I’d walk through fire for any of them.
Hell, I just did.
“Cole.” Theo’s voice cuts through the memory. “You still with us?”
I blink. Both of them are watching me with varying degrees of concern.
“I’m fine.”
“You’re thinking about your dad.” Theo knows me too well. We all do. Grew up together in this town, got into trouble together, pulled each other out of worse trouble. “The fire brought it back.”
“Everything brings it back.” I slam my locker shut. “Doesn’t mean I can’t do my job.”
“No one’s saying you can’t.” Marco’s tone gentles slightly. It’s the closest he gets to sympathy. “But maybe someone else should handle follow-up with the Morgans.”
“There’s nothing to keep clean because nothing is happening.” I grab my jacket. “Rachel’s a victim, not a suspect. And I’m going home before I say something I’ll regret.”
I’m halfway to the door when Theo calls out. “Hey, Cole?”
I stop but don’t turn around.
“For what it’s worth? I don’t think she did it either.” He pauses. “But Marco’s right about one thing. She was scared. Really scared. And not just of the fire.”
That makes me turn around. “What do you mean?”
Theo shrugs. “I don’t know. Just a feeling. Like she’s running from something bigger than a burning building.”
Marco closes his notebook. “I’ll keep digging. Interview the neighbors, check her background, see if anything pops.”
“You do that.” I push through the door into the cool night air. “But you’re wasting your time. Rachel Morgan’s not a criminal. She’s just unlucky.”
Outside, the station lot is quiet. My truck sits under a flickering streetlight, and I lean against it for a moment, letting the adrenaline finally drain away.
My phone buzzes, a text from Jake.
Thanks for making sure Rachel and Tommy were fine tonight. Owe you one.
I type back quickly. No, you don’t. That’s what friends are for.
His response comes fast. Still, they’re everything to me. You kept them safe.
I stare at that message for a long time. They’re everything to me.
Yeah. I’m starting to understand that feeling.
My phone buzzes again, but it’s not Jake this time, an unknown number.
This is Rachel. Got your number from Jake. Thank you for tonight. Tommy won’t stop talking about the “cool firefighter” who saved him. Pretty sure you’re his new hero.
I shouldn’t smile at that. Shouldn’t feel this warm thing spreading through my chest like I just drank something strong.
I type back. Just doing my job. How are you both holding up?
Three dots appear. Disappear. Appear again.
Honestly? I’ve had better days. But we’re alive, so there’s that.
There’s humor in that message, but I can hear the edge underneath it, the brittleness of someone trying to hold it together with duct tape and determination.
You’re doing fine.
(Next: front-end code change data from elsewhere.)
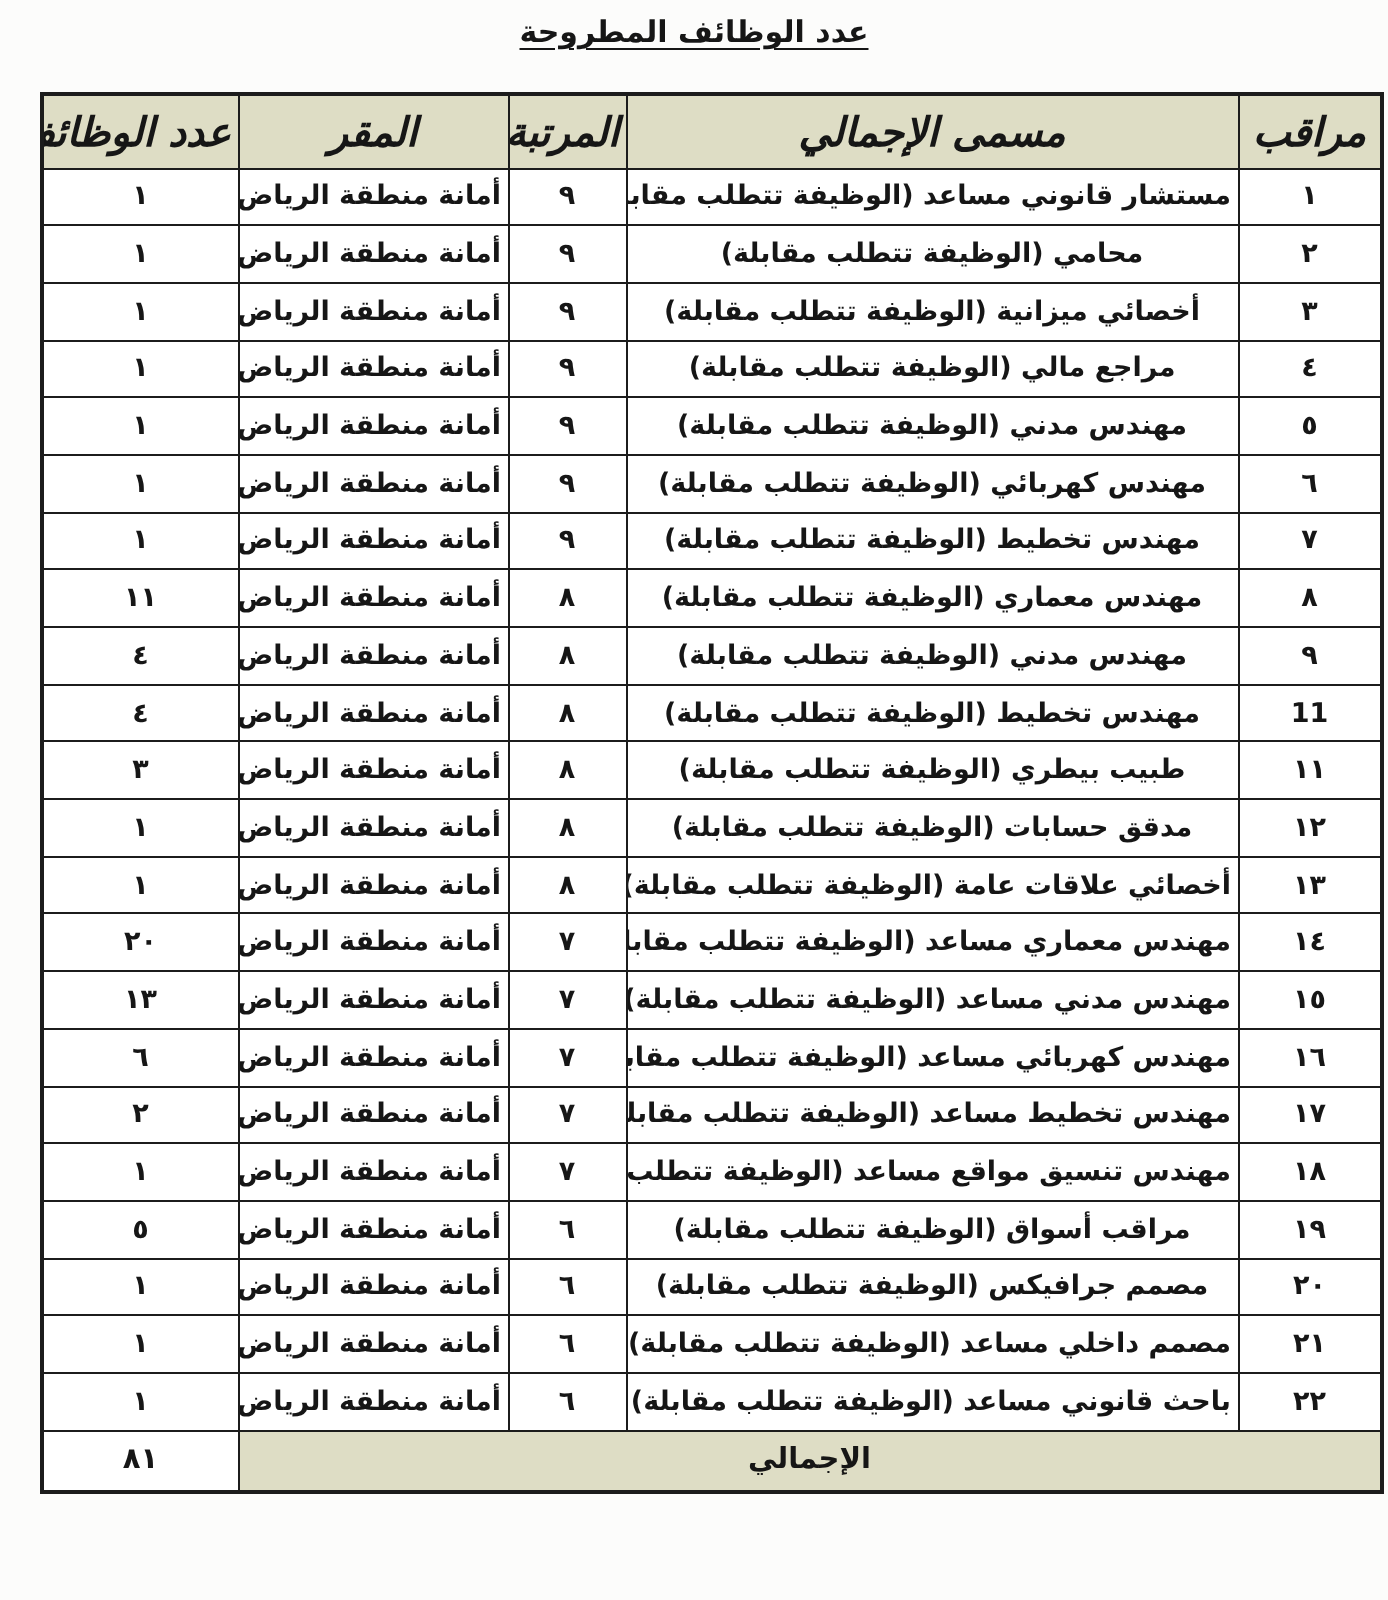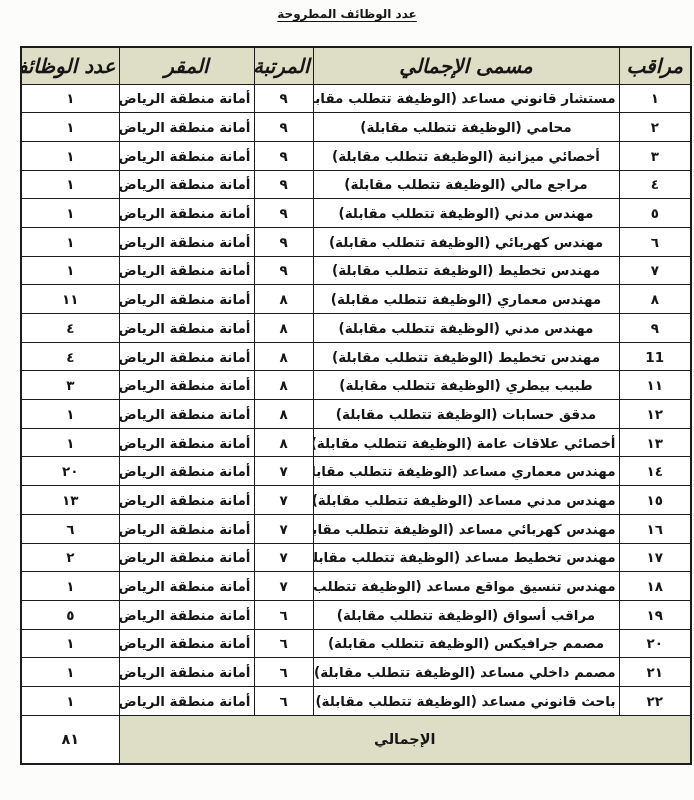--- a/index.html
+++ b/index.html
@@ -19,7 +19,7 @@
   }
   .doc-title{
     position:absolute;top:7px;left:0;width:694px;
-    text-align:center;font-size:12px;font-weight:bold;
+    text-align:center;font-size:15px;font-weight:bold;
     text-decoration:underline;
     text-underline-offset:3px;
   }

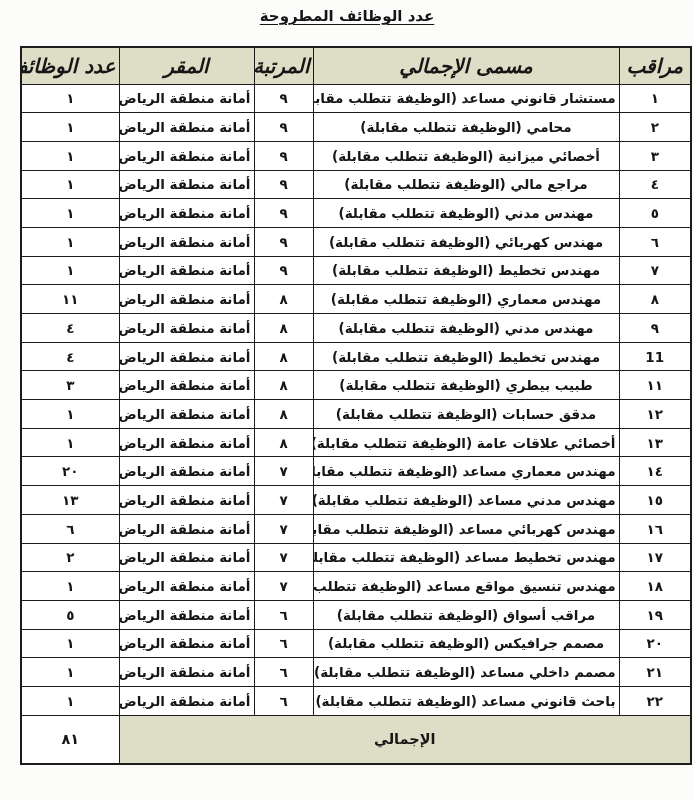--- a/index.html
+++ b/index.html
@@ -42,7 +42,7 @@
     background:#ffffff;height:28.7px;font-size:13.5px;
   }
   tbody td.job{font-size:13.5px;}
-  tfoot td{height:49px;font-size:14.5px;margin-top:12px;}
+  tfoot td{height:31px;font-size:14.5px;margin-top:12px;}
   tfoot td.total-label{background:var(--total-bg);text-align:center;}
   tfoot td.total-value{background:#ffffff;}
   col.c-serial{width:72px;}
Better than fine. You kept your kid safe. That’s what matters.
Thanks, Cole. Really. For everything.
I type: Anytime. I mean it. If you need anything, you can call me.
I will. Goodnight.
Goodnight, Rachel.
I sit in my truck for another ten minutes, staring at that message thread like it holds answers to questions I’m not ready to ask.
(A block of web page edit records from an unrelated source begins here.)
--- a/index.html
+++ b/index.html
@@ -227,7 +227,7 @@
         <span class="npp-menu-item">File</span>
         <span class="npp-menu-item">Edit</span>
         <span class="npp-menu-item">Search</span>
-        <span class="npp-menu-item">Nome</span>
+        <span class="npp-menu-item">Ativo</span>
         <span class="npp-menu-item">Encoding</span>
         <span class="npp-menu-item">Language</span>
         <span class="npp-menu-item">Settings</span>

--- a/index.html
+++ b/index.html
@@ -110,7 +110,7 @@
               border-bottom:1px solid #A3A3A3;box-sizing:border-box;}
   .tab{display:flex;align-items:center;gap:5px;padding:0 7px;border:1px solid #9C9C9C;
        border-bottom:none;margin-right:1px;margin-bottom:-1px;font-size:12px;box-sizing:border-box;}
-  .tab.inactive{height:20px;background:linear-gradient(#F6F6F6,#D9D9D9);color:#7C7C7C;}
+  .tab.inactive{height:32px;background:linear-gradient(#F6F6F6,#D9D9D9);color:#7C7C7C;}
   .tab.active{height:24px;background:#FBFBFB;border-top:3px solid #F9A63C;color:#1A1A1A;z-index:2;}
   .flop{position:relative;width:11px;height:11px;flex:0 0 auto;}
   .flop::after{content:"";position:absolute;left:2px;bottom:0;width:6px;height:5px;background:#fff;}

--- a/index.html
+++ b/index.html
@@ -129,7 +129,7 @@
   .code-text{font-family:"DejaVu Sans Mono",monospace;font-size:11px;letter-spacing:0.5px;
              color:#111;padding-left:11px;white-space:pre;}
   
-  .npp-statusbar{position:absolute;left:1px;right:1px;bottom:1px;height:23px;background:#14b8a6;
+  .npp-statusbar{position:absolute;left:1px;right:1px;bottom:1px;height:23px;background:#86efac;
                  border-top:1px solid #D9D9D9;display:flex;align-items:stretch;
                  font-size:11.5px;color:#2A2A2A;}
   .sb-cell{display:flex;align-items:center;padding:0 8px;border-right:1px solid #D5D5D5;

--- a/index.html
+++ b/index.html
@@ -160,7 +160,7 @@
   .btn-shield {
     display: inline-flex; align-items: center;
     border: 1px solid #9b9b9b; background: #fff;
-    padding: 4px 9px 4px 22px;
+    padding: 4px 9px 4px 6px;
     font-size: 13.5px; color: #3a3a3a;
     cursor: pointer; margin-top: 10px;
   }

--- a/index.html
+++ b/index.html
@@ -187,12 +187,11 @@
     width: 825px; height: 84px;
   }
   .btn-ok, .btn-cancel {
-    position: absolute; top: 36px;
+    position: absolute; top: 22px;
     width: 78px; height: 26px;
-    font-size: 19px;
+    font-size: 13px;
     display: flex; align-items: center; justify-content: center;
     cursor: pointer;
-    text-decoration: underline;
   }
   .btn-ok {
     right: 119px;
Jake’s little sister. Off-limits. Unavailable. Dealing with enough without me adding complications to her life.
But when I close my eyes, all I see is green eyes wide with fear and the way she wrapped her arms around my neck like I was the only solid thing in her collapsing world.
My phone buzzes one more time. Theo is in the group chat with Marco and me.
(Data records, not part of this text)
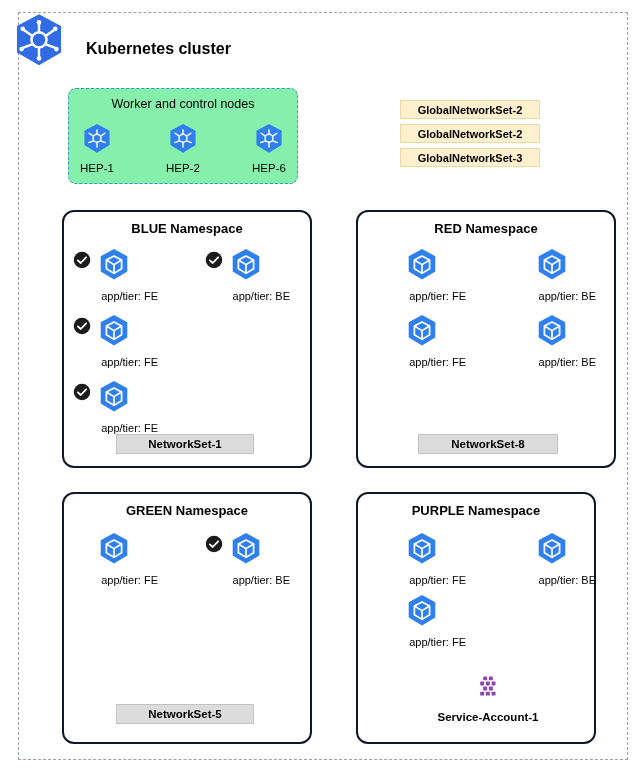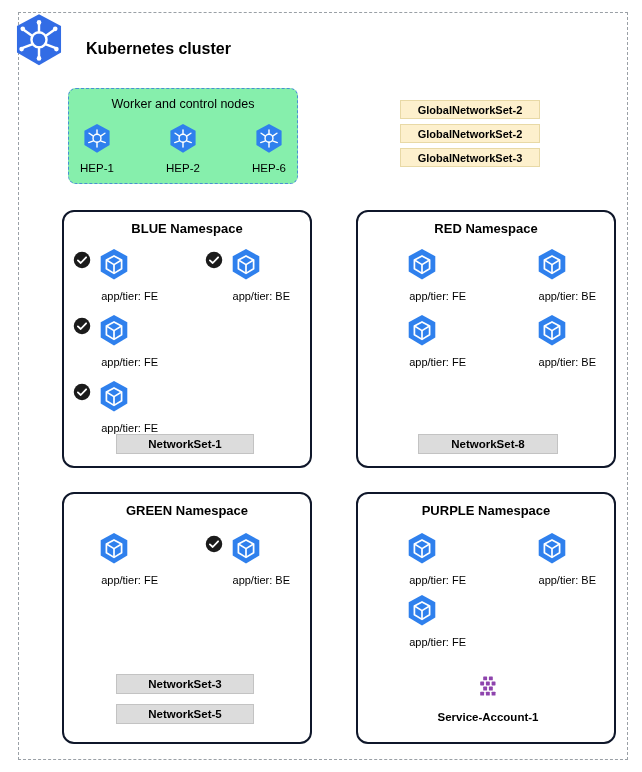--- a/index.html
+++ b/index.html
@@ -121,7 +121,7 @@
   #ns-blue   { left: 62px;  top: 210px; width: 250px; height: 258px; }
   #ns-red    { left: 356px; top: 210px; width: 260px; height: 258px; }
   #ns-green  { left: 62px;  top: 492px; width: 250px; height: 252px; }
-  #ns-purple { left: 356px; top: 492px; width: 260px; height: 252px; }
+  #ns-purple { left: 356px; top: 492px; width: 240px; height: 252px; }
 
   
   .pod {

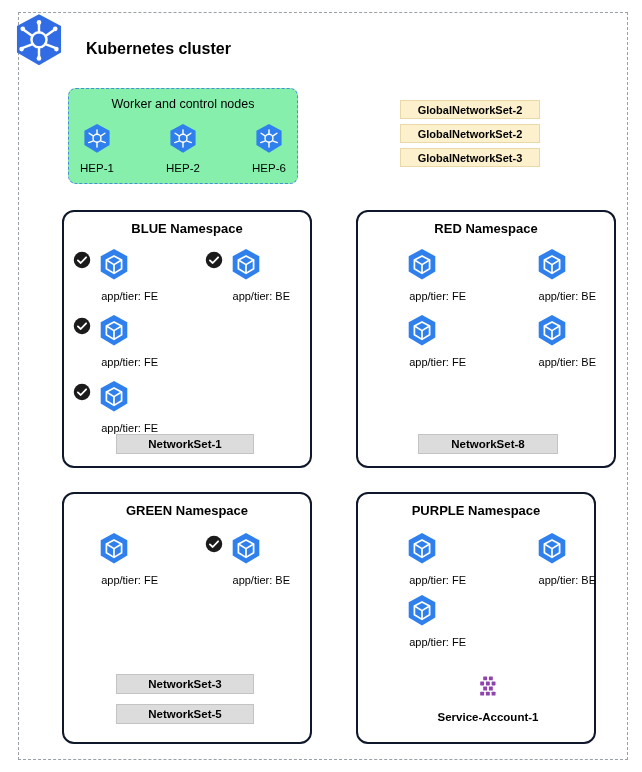--- a/index.html
+++ b/index.html
@@ -444,7 +444,6 @@
     <div class="lbl">app/tier: BE</div>
   </div>
 
-  <div class="netset" style="left:52px; top:180px; width:138px;">NetworkSet-3</div>
   <div class="netset" style="left:52px; top:210px; width:138px;">NetworkSet-5</div>
 </div>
So, we’re all going to pretend Cole’s not completely gone for Rachel Morgan, right? That’s the play here?
Marco responds immediately. He’s not subtle.
I’m perfectly subtle, I type back.
You carried her out of a burning building and then gave her your personal cell number, Theo points out. That’s the opposite of subtle.
I gave it to Jake to give to her, for emergencies.
Right. Emergencies. Even through text, I can hear Theo’s amusement. Like “I need someone to carry my groceries” emergencies or “I can’t reach the top shelf” emergencies.
Me: Go to hell, Park.
Theo: Already there, boss. Already there.
I toss my phone onto the passenger seat and start the engine. The station disappears in my rearview mirror, but I can’t shake the feeling that tonight changed everything.
Rachel Morgan is back in Millbrook Falls.
Someone tried to kill her.
And I’m the idiot who can’t stop thinking about the way she looked at me when I carried her out of the building.